INDIANAPOLIS, Ind. (January 17, 2012) – Since 98 percent of Americans no longer live on farms today, Indiana soybean farmers are going to bring the farm to the public in a new exhibit building at the 2012 Indiana State Fair.
Recently, Indiana Soybean Alliance farmers-directors and officials from the newly-formed Indiana State Fair Foundation ceremonially broke ground on the new 6,000 sq. ft. building called the “Glass Barn,” which opens on August 3, the first day of the 2012 Indiana State Fair.
Designed to immerse visitors into the every-day life of a grain and livestock farm family, the experience will show fairgoers how the high-tech tools people use in their every-day lives also are used to grow corn, soybeans, and livestock.
Nestled on the north side of the fairgrounds’ 250-acre campus, the Glass Barn is a complete contrast to its neighboring exhibit, Pioneer Village, which pays homage to Indiana’s agricultural past.
“People love the farms dotting our rural landscape and we want to invite them to visit our farm families through the use of technology we all use in our daily lives,” Indiana Soybean Alliance Chief Executive Officer Jane Ade Stevens said.
The new exhibit building will be constructed largely of glass and will feature interactive exhibits focusing on new technologies used on today’s farm. A cornerstone of the exhibition will be live video interactions between farm families at their farms and State Fair visitors. The experience will bring today’s farm to the fairgrounds located in Indianapolis’ Midtown.
“It’s a top priority for grain farmers to reconnect with consumers,” said ISA President and soybean farmer Kevin Wilson of Walton, Ind. “Since most folks don’t have family members still living on the farm, people don’t realize how farms have changed while the generations of family farmers who run the farms are the same.”
Designed by Jonathan Hess of Browning Day Mullins Dierdorf Architects, “The Glass Barn” comes on the heels of the “Year of Soybeans” theme displayed at the Indiana State Fair last August.
“This type of partnership is unprecedented for any fairgrounds in the country,” Indiana State Fair Executive Director Cindy Hoye said. “More importantly, it will help us reconnect consumers with today’s family farms and highlight Indiana’s pivotal role in bringing high quality and affordable food to all of us.”
The exhibit will be a featured attraction at the 2012 Indiana State Fair and will continue to draw visitors year-round as a key addition to the State Fairgrounds’ agricultural education program called The State’s Largest Classroom.
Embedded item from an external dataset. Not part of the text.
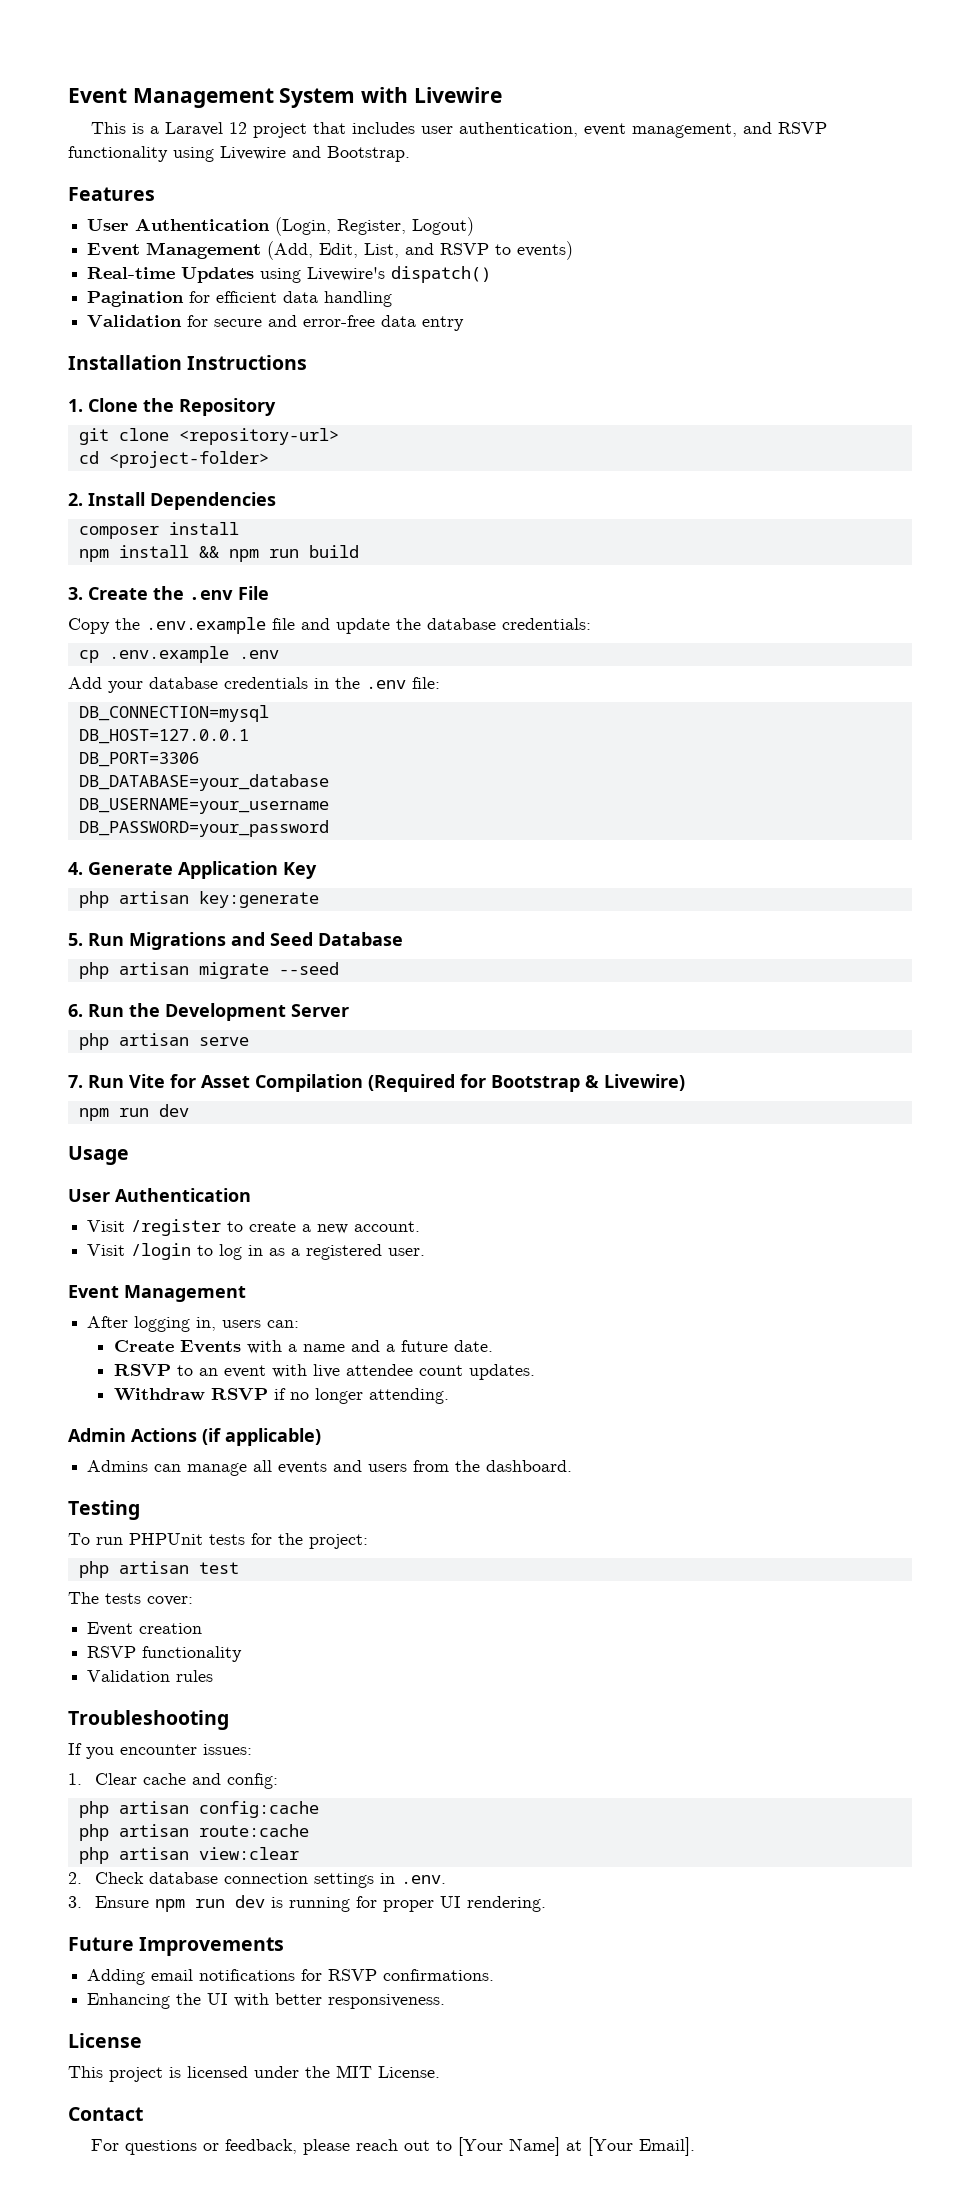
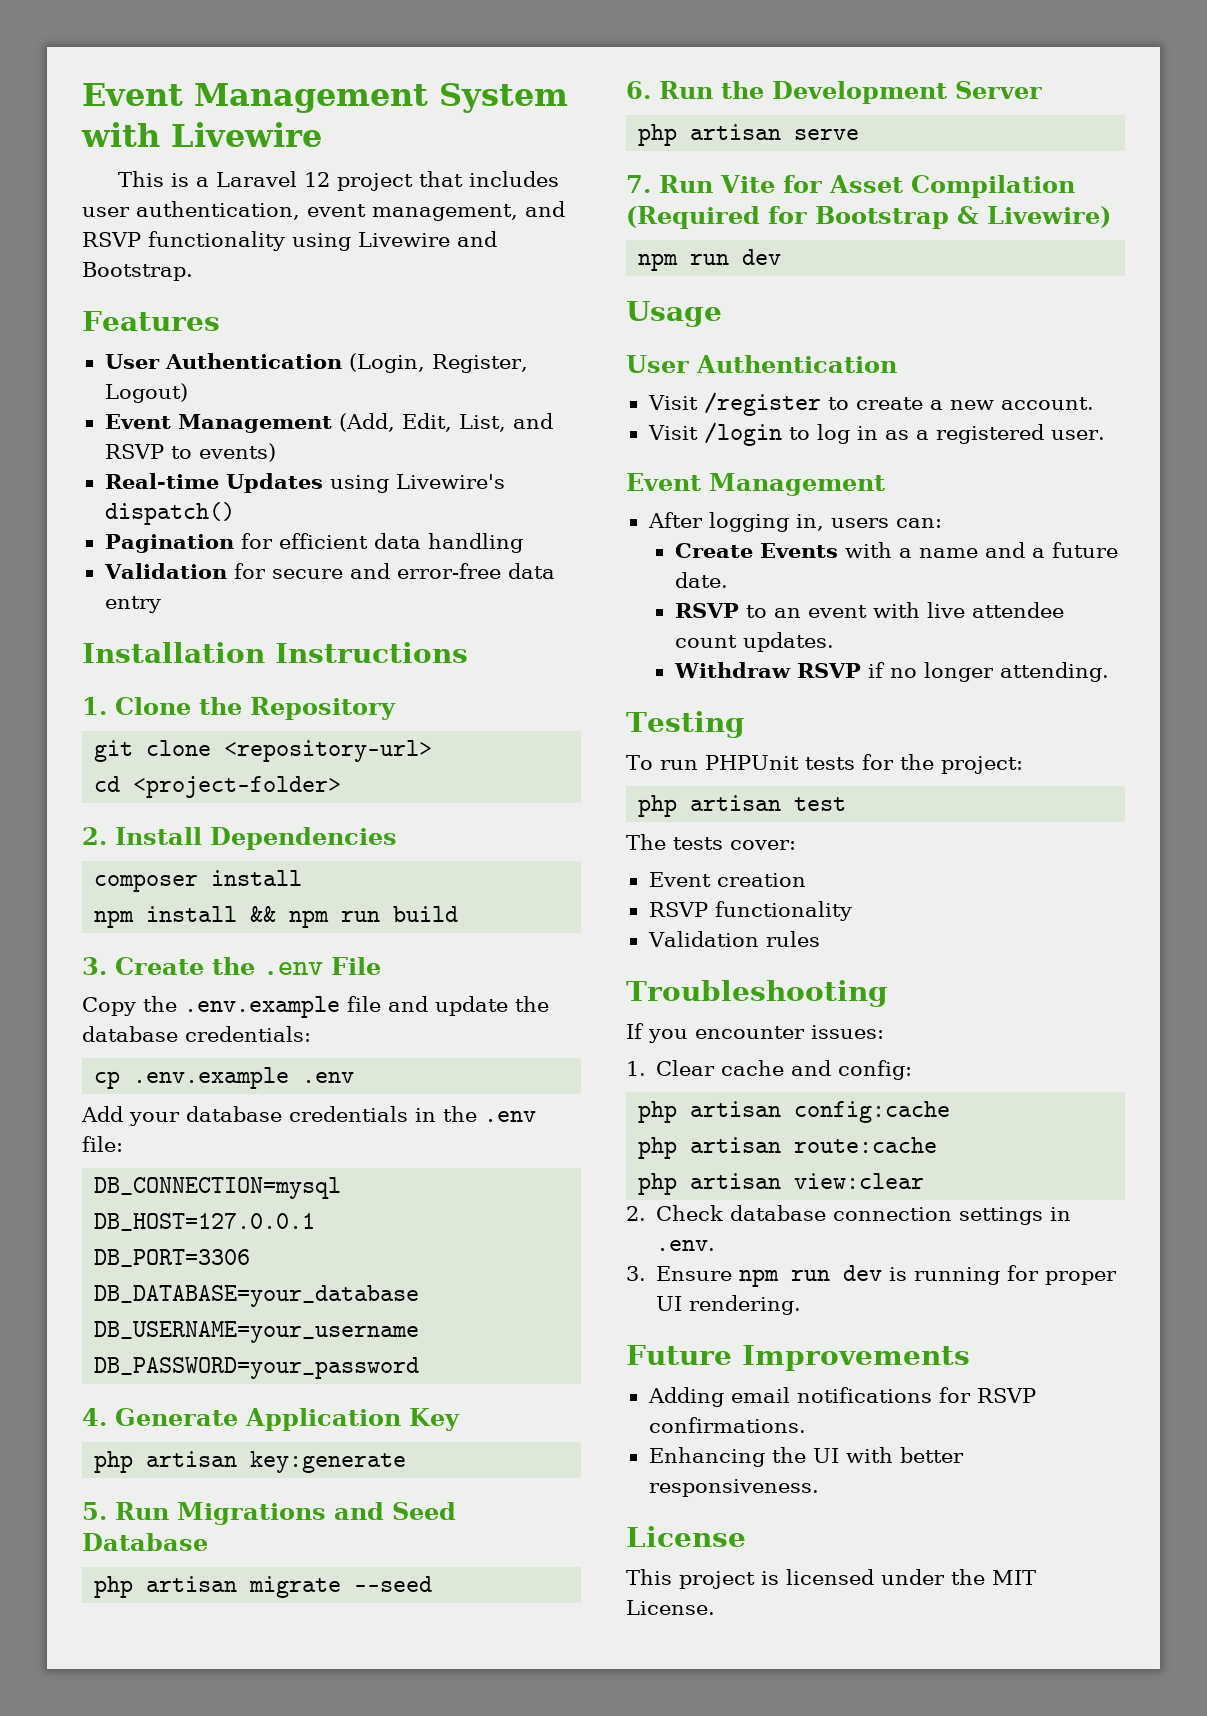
- Admin Actions (if applicable)
- Admins can manage all events and users from the dashboard.
- Contact
- For questions or feedback, please reach out to [Your Name] at [Your Email].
Created in 2006, The State’s Largest Classroom has educated more than 40,000 elementary and middle school aged youth through on-site field trips that meet academic proficiencies.
The Glass Barn will serve as the Welcome Center for the State’s largest Classroom as well as the home for a distance learning program on farming that will take the farm back out to school classrooms who can’t come to the fairgrounds for programming.
The $2.9 million project is being funded primarily through the soybean checkoff program with contributions from the Indiana Corn Marketing Council. Construction is scheduled to begin in January 2012 and be completed in July in time for the opening of the 2012 Indiana State Fair.